AIM OF THE EXERCISE: I'd like the entries reproduced exactly, with all pictures omitted.

RECORDS FOR THE TASK:
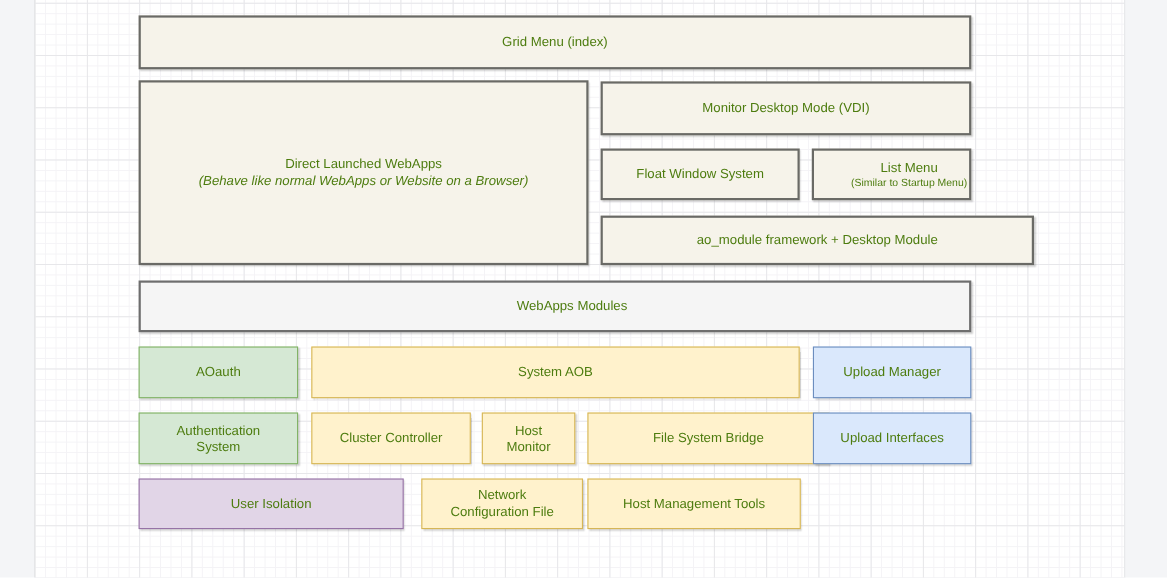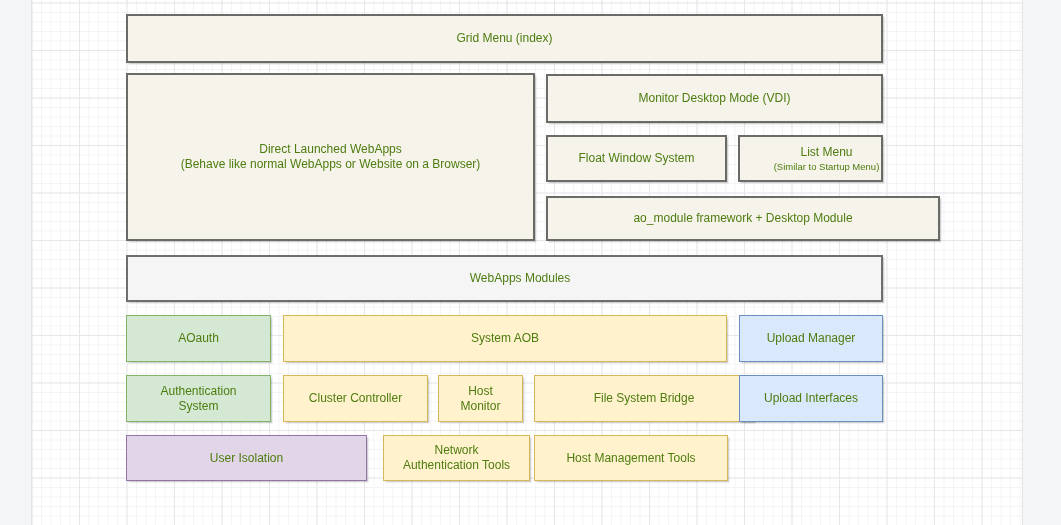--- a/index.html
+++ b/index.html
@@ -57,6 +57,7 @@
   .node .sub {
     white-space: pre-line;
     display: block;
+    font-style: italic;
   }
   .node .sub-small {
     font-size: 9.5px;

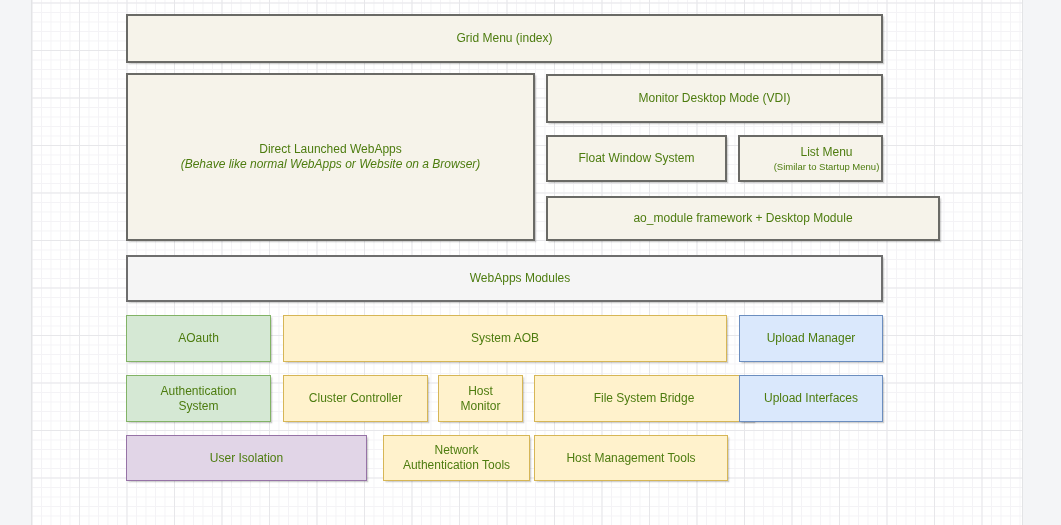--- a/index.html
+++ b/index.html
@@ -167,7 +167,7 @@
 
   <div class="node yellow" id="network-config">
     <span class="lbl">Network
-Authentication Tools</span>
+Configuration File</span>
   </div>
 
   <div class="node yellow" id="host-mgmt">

EXERCISE ANSWER:
--- a/index.html
+++ b/index.html
@@ -57,6 +57,7 @@
   .node .sub {
     white-space: pre-line;
     display: block;
+    font-style: italic;
   }
   .node .sub-small {
     font-size: 9.5px;

--- a/index.html
+++ b/index.html
@@ -167,7 +167,7 @@
 
   <div class="node yellow" id="network-config">
     <span class="lbl">Network
-Authentication Tools</span>
+Configuration File</span>
   </div>
 
   <div class="node yellow" id="host-mgmt">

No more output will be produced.